SARS-CoV2 is increasingly recognised as an important, worldwide public health concern. The number of confirmed cases and casualties of SARS-CoV2, at a global scale, has significantly increased. These have drawn the attention of researchers and policy-makers to devise measures against the rapid development of the diseases by providing guidance and options for a better healthcare delivery needed to address the prevailing and future challenges (Eker 2020). It has been postulated that the peak time of the transmission of these diseases is most peculiar to a specific season and weather conditions, for instance, the peak of SARS-CoV1 occurred during the spring while MERS-CoV was transmitted in the warm climate during spring and summer seasons (Caspi et al. 2020).
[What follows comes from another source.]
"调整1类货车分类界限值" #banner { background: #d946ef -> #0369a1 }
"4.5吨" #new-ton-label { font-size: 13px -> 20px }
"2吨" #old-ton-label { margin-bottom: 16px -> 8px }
In contrast, the transmission of influenza shows seasonality in the regions with a temperate climate where the peak of infections happens during winter (Bukhari and Jameel 2020; Sajadi et al. 2020; Rasul 2021).
The spread of COVID-19 could be influenced by weather and climatic variables and human demographic variables such as population density, culture, and country measures against the disease (Caspi et al. 2020). At the global scale, association between per country COVID-19 cases and principal climatic variables were examined by previous studies (Rasul 2021). The research reported a significant weak inverse relationship between R0 of COVID-19 cases and wind speed. At the local scale, some research were carried out to evaluate the association between COVID-19 disease and climatic variables. For instance, in Iran, a study reported that COVID-19 infection is high in cities with low degrees of wind speed, humidity, and solar radiation (Ahmadi et al. 2020). In China, linear regression was used to assess the impact of temperature in the cities. Results indicated that high temperatures and high humidity significantly reduced the spread of COVID-19 in 100 cities (Wang et al. 2020). A tropical case study, in Rio de Janeiro, Brazil, concludes that the spread of COVID-19 could be suppressed by a high solar radiation (Rosario et al. 2020). In Jakarta, Indonesia, results display COVID-19 pandemic is weakly positively correlated with average temperature (Tosepu et al. 2020).
To date, only weak evidence is provided by peer reviewed published papers confirming that SARS-CoV-2 is more transferrable under lower air temperatures and low absolute humidity. In addition, the reported relationships between SARS-CoV-2 and air pollution, UV, and wind speed are ambiguous. There is, therefore, the need for the researchers to critically investigate the influence of environmental and weather on the virus and the disease. This means that the impact of weather and climate variables on COVID-19 infection is not only localized but also at experimental stages.
One another question is whether socio-economic and socio-demographic variables of the people may affect the transmission of COVID-19 infection. The influence of these variables on the spread of COVID-19 infection is still not well understood. The example of these variables are population size, population density, the degree of urbanization and poverty (Smit et al. 2020). Despite the fact that different results were reported in the literature about the influence of the environmental conditions on the COVID-19, it is still quite imperative to study the influence of the daily weather and sociodemographic elements on the virus in Iraq (at the local scale). In addition, having more observations and dense time series data regarding the new Coronavirus can reveal pattern that may not have been explored in the past, perhaps by using strict hypotheses and the development of analytical methods and statistical models(Smit et al. 2020). The use of GWR for evaluating the relationships between environmental and human factors and COVID-19 has been not been adequately researched.
In this study, we aimed to investigate whether COVID-19 detection is related to weather elements and sociodemographic indicators in Iraqi cities, which is important to comprehensively understand the factors that contribute to rapid spread of the disease at a given spatial scale. Specifically, we evaluated the relationship between weather and climate elements and sociodemographic variables and COVID-19 using GWR and Multiple Linear Regression (MLR). A recent study by Wu and Zhang (Wu and Zhang 2021), who explore the spatial-temporal varying impacts on cummulative case in Texas using GWR, emphasized that there is a lack of country level research on COVID-19 GWR modeling. The findings should make an important contribution to policy makers to enable them to prepare measures and strategize against this disease.